• [WHAT IS BEING ASKED]: Set down each line of the data exactly, but not the pictures.

DATA FOR THIS TASK below:

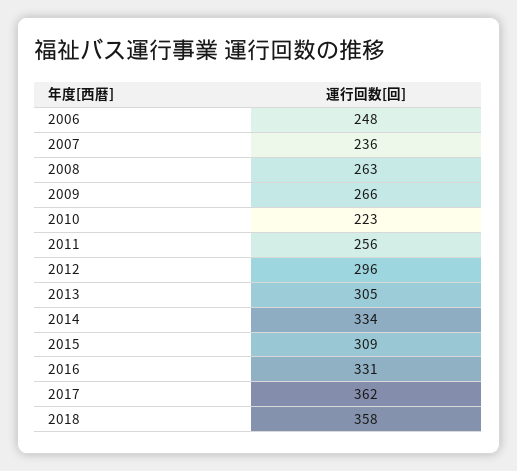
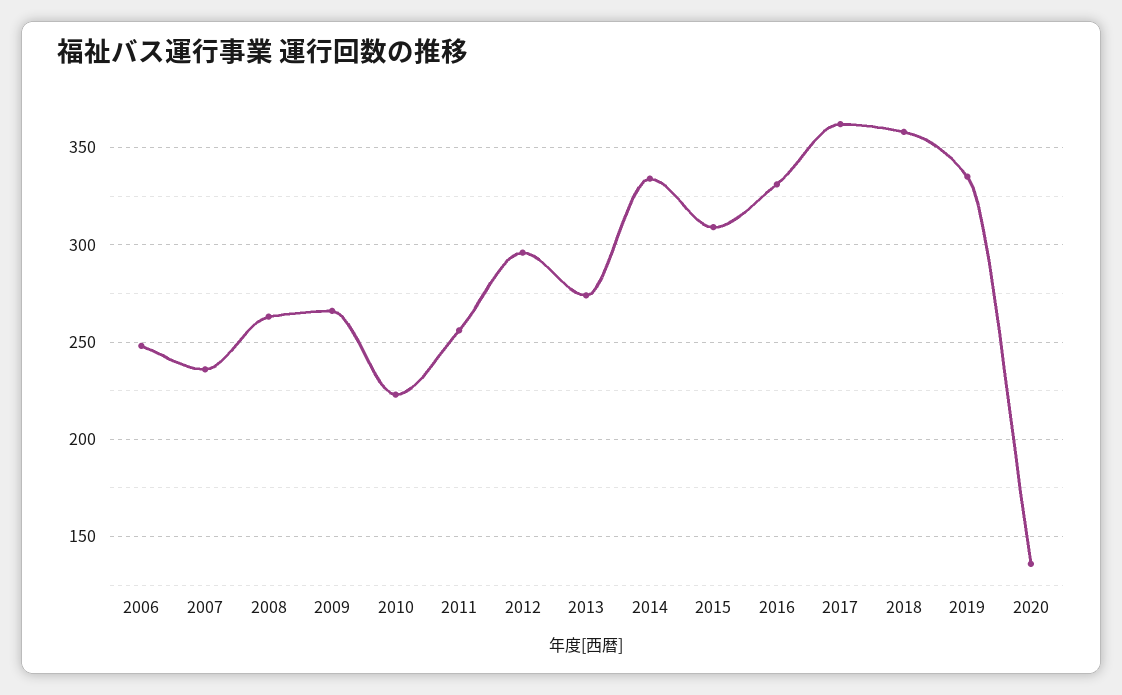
2013: 305 -> 275
2019: none -> 335
2020: none -> 135

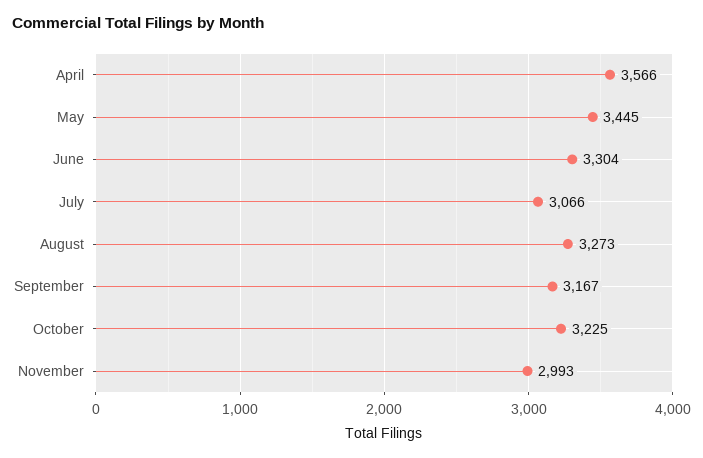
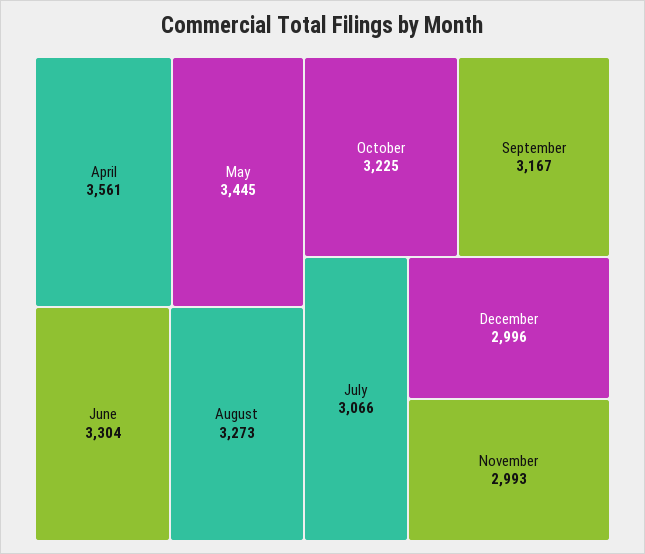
April: 3566 -> 3561
December: none -> 2996

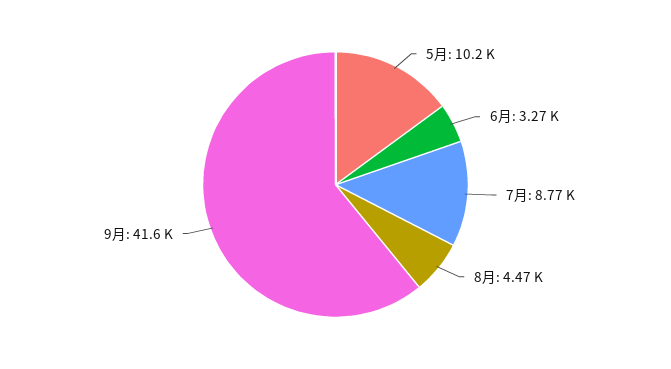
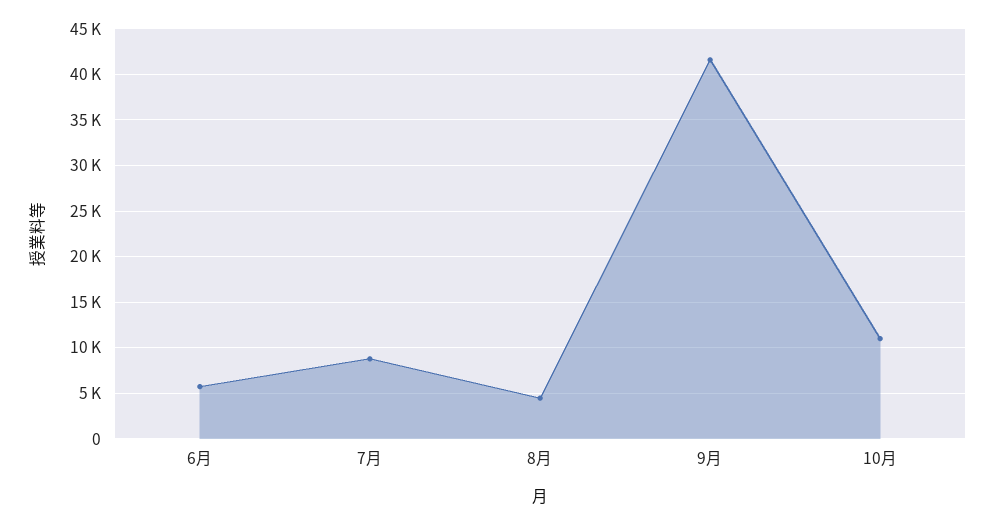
5月: 10200 -> none
6月: 3270 -> 6000
10月: none -> 11000

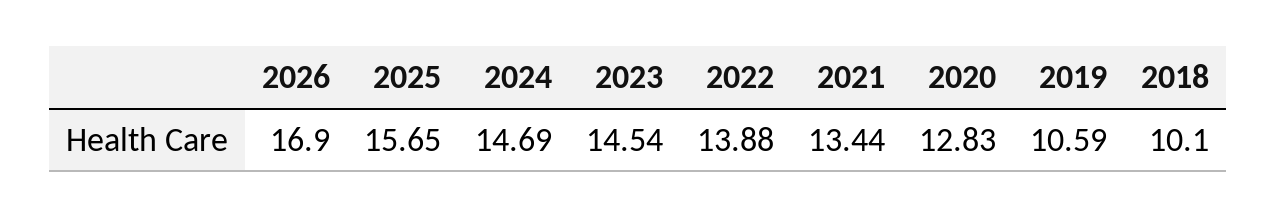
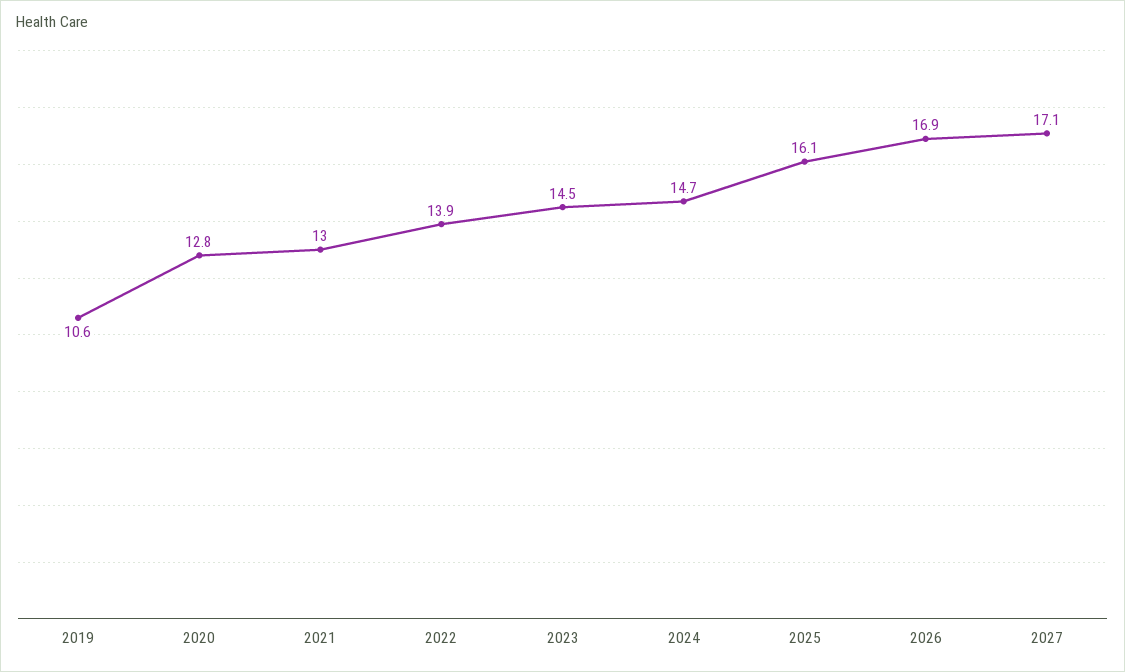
2025: 15.65 -> 16.1
2021: 13.44 -> 13
2018: 10.1 -> none
2027: none -> 17.1

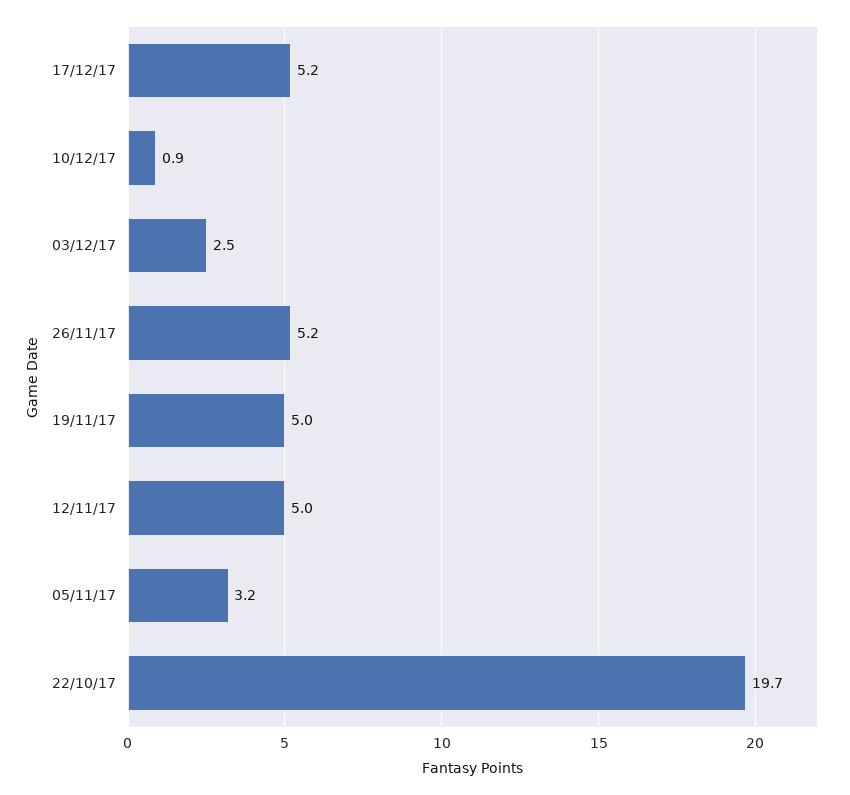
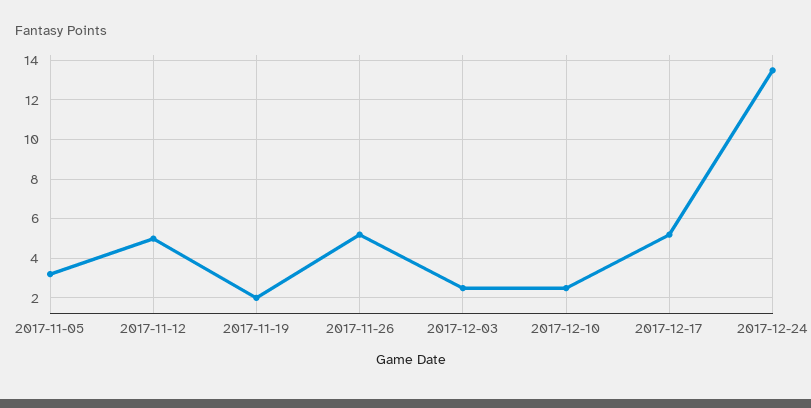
10/12/17: 0.9 -> 2.5
19/11/17: 5 -> 2
22/10/17: 19.7 -> none
2017-12-24: none -> 13.5

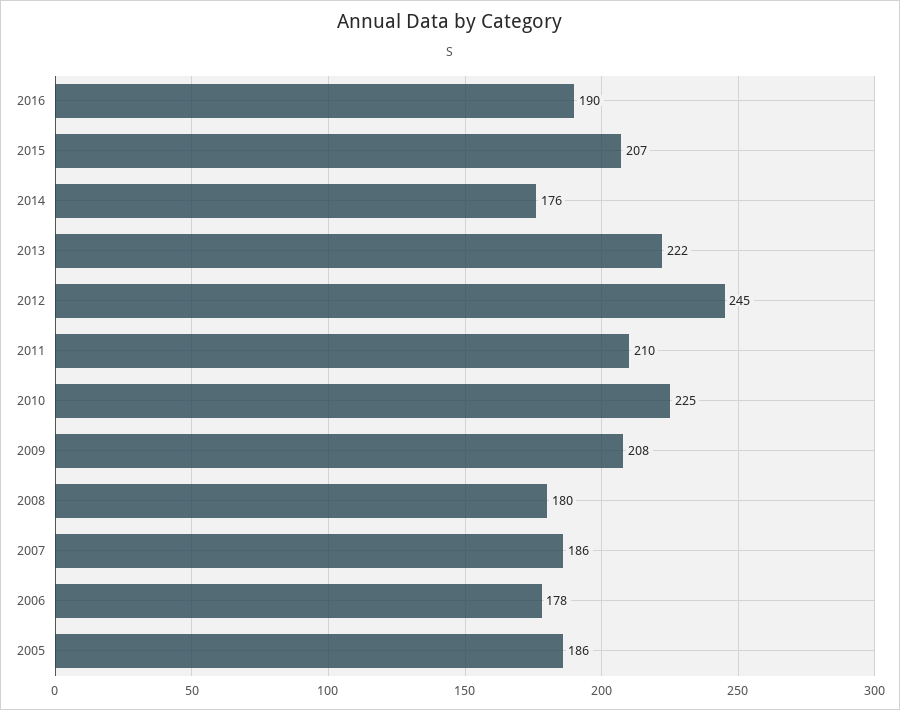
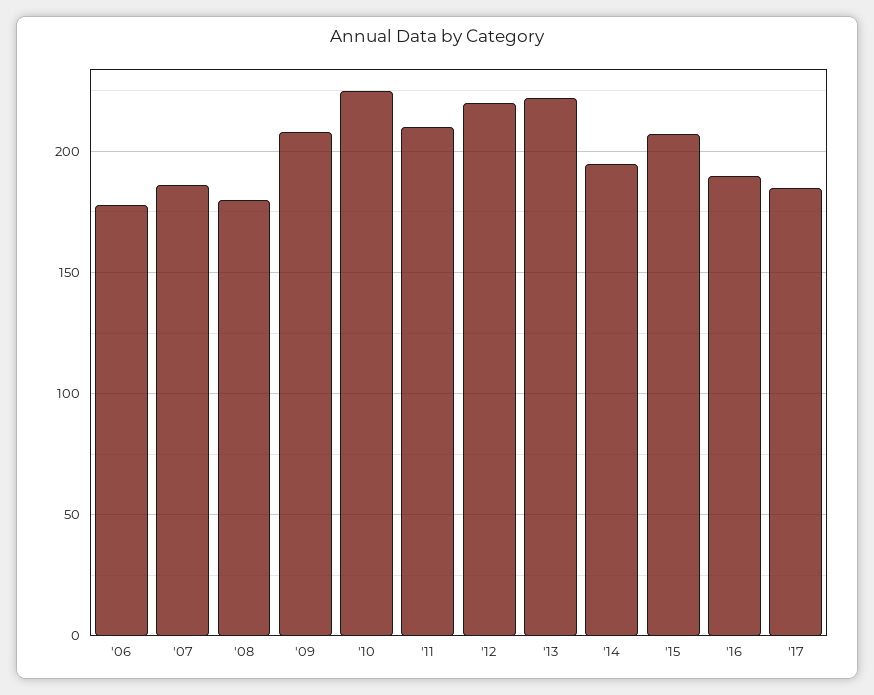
2014: 176 -> 195
2012: 245 -> 220
2005: 186 -> none
'17: none -> 185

End of DATA FOR THIS TASK.

• [WRITTEN RESPONSE]:
2013: 305 -> 275
2019: none -> 335
2020: none -> 135

April: 3566 -> 3561
December: none -> 2996

5月: 10200 -> none
6月: 3270 -> 6000
10月: none -> 11000

2025: 15.65 -> 16.1
2021: 13.44 -> 13
2018: 10.1 -> none
2027: none -> 17.1

10/12/17: 0.9 -> 2.5
19/11/17: 5 -> 2
22/10/17: 19.7 -> none
2017-12-24: none -> 13.5

2014: 176 -> 195
2012: 245 -> 220
2005: 186 -> none
'17: none -> 185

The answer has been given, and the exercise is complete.